In Harris County, 8,000 teen births occur every year at a cost of $156 million, said Tortolero, who is also vice-chair of the Texas Campaign to Prevent Teen Pregnancy. In Texas, the number is a staggering 53,000 teen births each year, making it the third highest state in the U.S.

"We will be working with 11 school districts and community partners to implement the programs in public schools," Tortolero said. "The best part of these grants is that all of the evidence shows these programs will work to delay sexual initiation among teenagers."

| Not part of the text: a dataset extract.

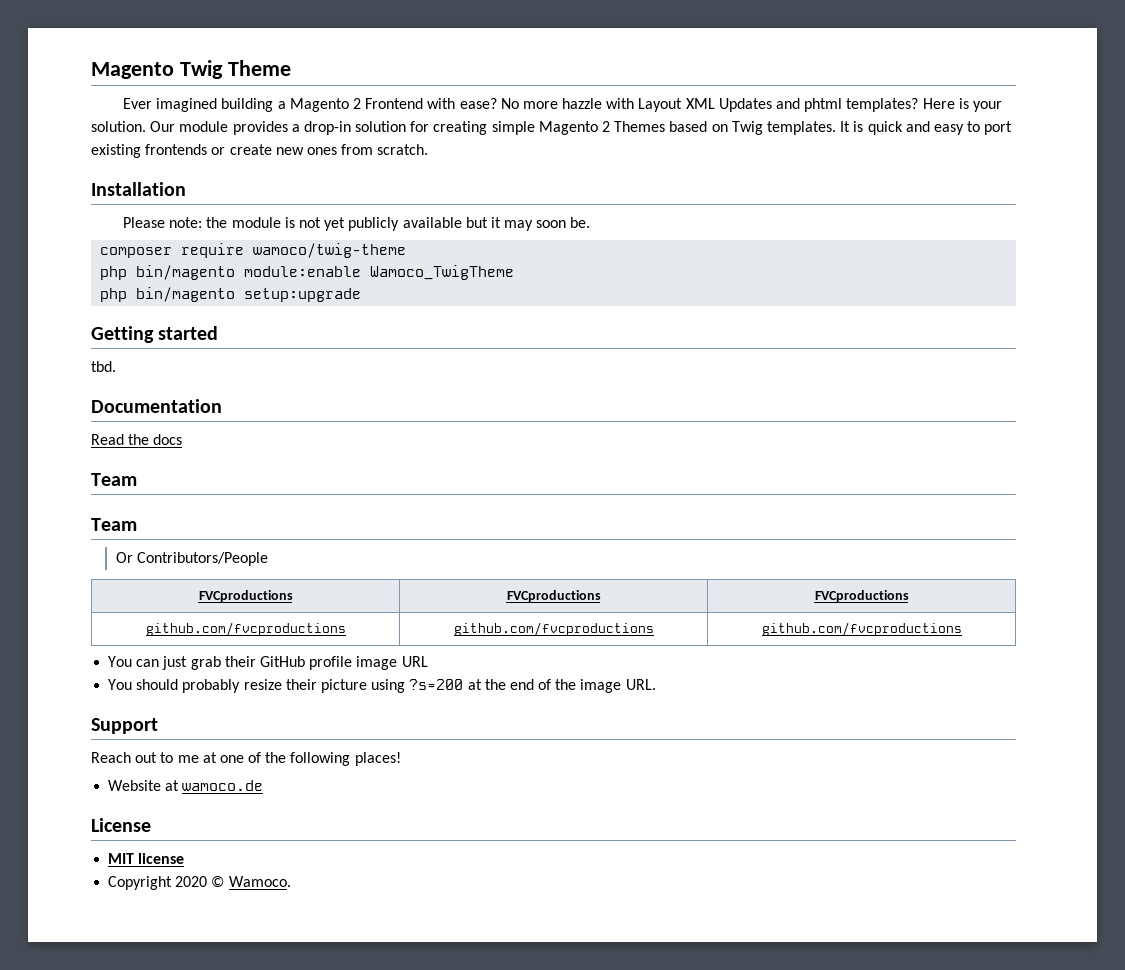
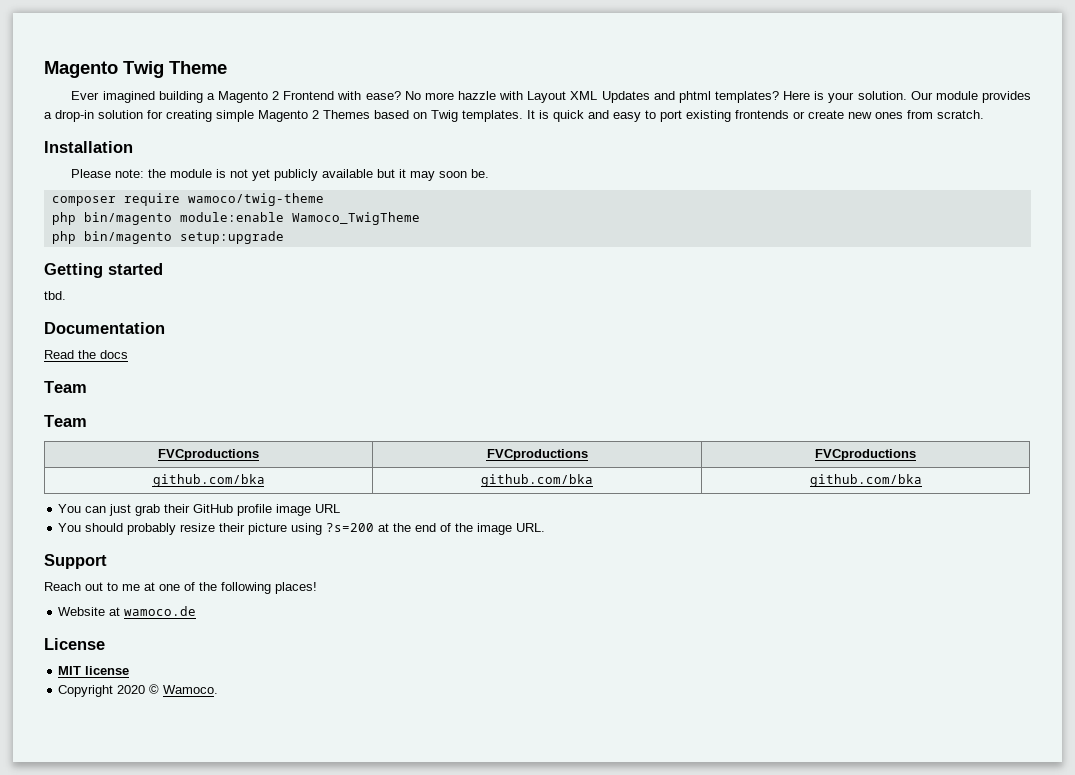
[115,552,268,566] // Or Contributors/People -> (87, 421) none
[145,622,346,636] [453,622,654,636] [761,622,962,636] github.com/fvcproductions | github.com/fvcproductions | github.com/fvcproductions -> [152,474,265,487] [481,474,593,487] [809,474,922,487] github.com/bka | github.com/bka | github.com/bka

"It's Your Game: Keep It Real" allows students to play animated computer games and engage in classroom activities in 24 lessons, each 45-minutes long," according to Tortolero. "The program encourages school children to choose their values about sex and then protect those values when they are challenged. I have researched this program for more than a decade. It has been proven that the students who took part in the study where less likely to have sex by ninth grade that those who did not. The curriculum is designed to equip students to have healthy relationships with friends, boyfriends and girlfriends."

Tortolero's research data was published in the Journal of Adolescent Health last year.

For students who are already sexually active, the intervention encourages participants to use condoms consistently and correctly, use an effective method of birth control, and get tested for HIV and other sexually transmitted diseases.

The grant awarded to UTHealth's Tortolero was the fourth highest among the non-profit organizations, schools districts, universities, and others that received funding.